Özgürlük mü? Sürdürülebilirlik mi?

İçinde yaşadıǧımız 2020 yılı; toplumların, karar vericilerin ve sosyal grupların beklenmedik gelişmelere muhatap olduǧu bir yıl oldu. Küresel gelişmeler ve krizler, başta saǧlık alanı olmak üzere, ekonomi ve diǧer alanlarda varolan eski tartışmaları yeniden gündeme taşıdı. Zira korona krizi insanlıǧa tahmin edilemeyecek kadar pahalıya mal oldu. Korona kriziyle birlikte ekonomik kriz de aldı başını gidiyor. Düşünürler, ‘ekonominin amacı nedir?’,  ‘borç kimin?’ ve ‘yeniden paylaşım zorunlu mu?’ gibi sorular sormaya başladılar. Hollanda’nın günlük gazetelerinden Trouw’ın,  ‘Din ve Felsefe’ ekinde bu sorulara cevap arayan bir yazı yayınlandı. Alexandra van Ditmars, Utrecht Üniversitesi’nden ekonomist ve ahlak profesörü Ingrid Robeyns ve Groningen Üniversitesinden sanat ve kültür filozofu Thijs Lijster ile konuşmuş.

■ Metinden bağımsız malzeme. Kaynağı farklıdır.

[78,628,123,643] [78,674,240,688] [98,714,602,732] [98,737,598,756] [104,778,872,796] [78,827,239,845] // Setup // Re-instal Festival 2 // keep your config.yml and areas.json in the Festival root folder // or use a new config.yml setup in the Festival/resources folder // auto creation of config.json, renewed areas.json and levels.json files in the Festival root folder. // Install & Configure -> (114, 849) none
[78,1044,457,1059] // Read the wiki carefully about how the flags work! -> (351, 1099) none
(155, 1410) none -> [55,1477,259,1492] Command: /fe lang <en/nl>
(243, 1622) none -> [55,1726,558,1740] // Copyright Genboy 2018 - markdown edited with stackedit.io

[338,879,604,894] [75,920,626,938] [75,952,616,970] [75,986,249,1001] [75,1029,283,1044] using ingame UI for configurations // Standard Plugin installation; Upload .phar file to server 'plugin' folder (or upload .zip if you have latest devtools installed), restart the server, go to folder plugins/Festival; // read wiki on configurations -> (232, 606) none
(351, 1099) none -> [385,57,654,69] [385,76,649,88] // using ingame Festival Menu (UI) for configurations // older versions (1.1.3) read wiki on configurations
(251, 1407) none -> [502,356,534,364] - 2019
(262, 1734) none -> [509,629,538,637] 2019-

‘Özgürlük yerine sürdürülebilirlik üzerine yoǧunlaşmalıyız’ diyen Robeyns ile ‘Bu zenginlik nasıl oluştu’ sorusunu soran Lijster, korona krizi sonrası için bazı görüşler öneriyorlar.

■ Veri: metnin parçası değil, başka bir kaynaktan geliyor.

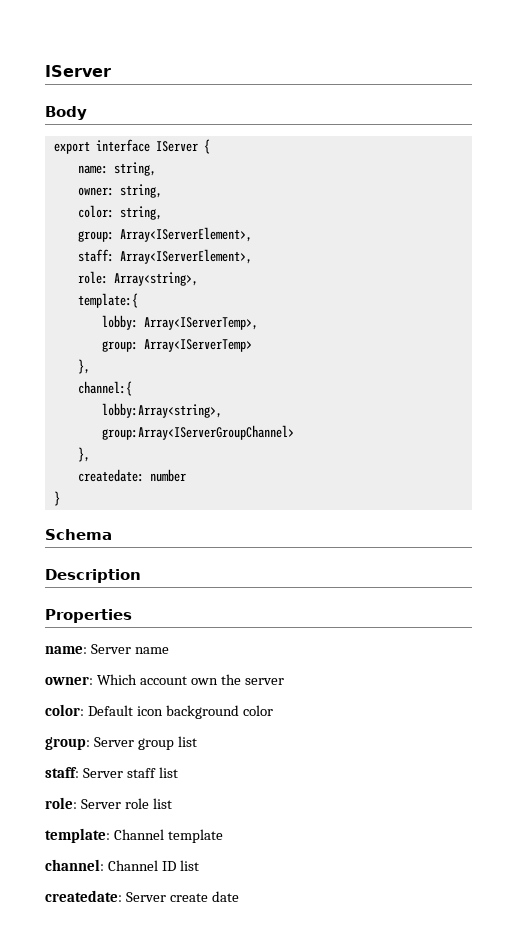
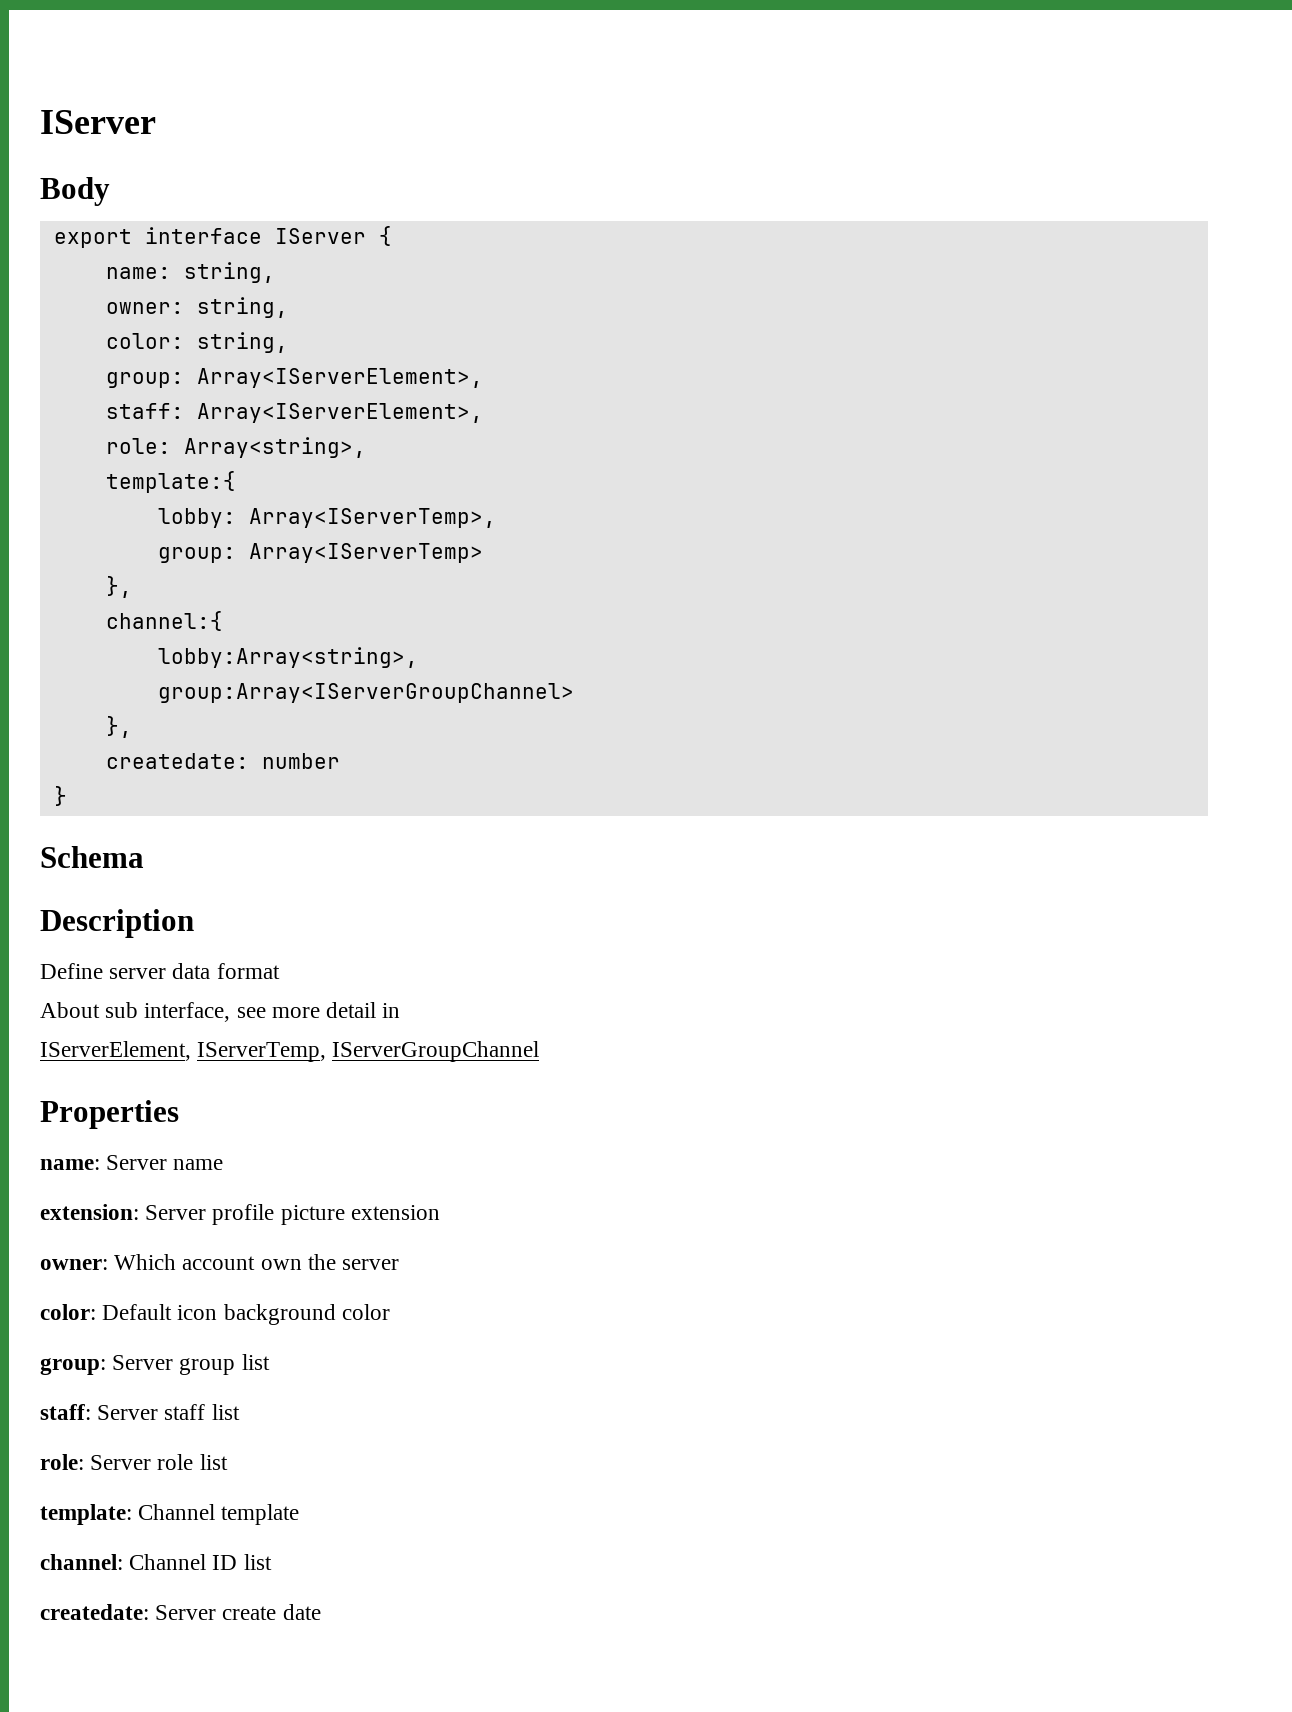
(141, 576) none -> [40,963,280,979] [40,1002,401,1022] [40,1041,540,1062] // Define server data format // About sub interface, see more detail in // IServerElement, IServerTemp, IServerGroupChannel
(169, 650) none -> [40,1204,440,1225] // extension: Server profile picture extension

Yeniden paylaşım ama nasıl?
Korona krizinde devlet, yardım önlemleri çerçevesinde milyarları verdi. Acil yardım paketiyle bir çok sektör fonlandı. Maaşlar ödendi. Bazı zararlar karşılandı. Ancak, ‘ bütün bu giderlerin faturası önümüzdeki aylarda kime kesilecek?’ sorusunu gündeme getiren Ingrid Roybens, bu gelişmenin artık ‘yeniden paylaşım tartışmasını’ gündeme taşıdıǧını söylüyor. Devletin hangi sektörlere koltuk çıkması çok fazla gündem olurken, paranın nereden geleceǧinin konuşulmadıǧına dikkat çeken Roybens şöyle diyor: “Farklı opsiyonlar var. Bunlardan birisi vergilerin yükseltilmesi. Ama kimlerin omuzuna ne kadar vergi düşecek bilinmiyor. İkinci Dünya Savaşı sonrasında olduǧu gibi, vergi reformları olmalı. Aksi takdirde, orta ve alt sınıf vergi yükünü çekmek zorunda kalır”.
Bir başka opsiyonun da yeni para basımı olduǧunu söyleyen Roybens, bunun enflasyonun düşük olmasından dolayı zor olduǧuna dikkat çekiyor.
Robeyns üçünçü yol olarak, ‘hükümetin devlet borcunu, şu anda fazla ilgi ve yardım görmeyen gençlere yani gelecek nesillere devretmesi’ olarak görüyor.  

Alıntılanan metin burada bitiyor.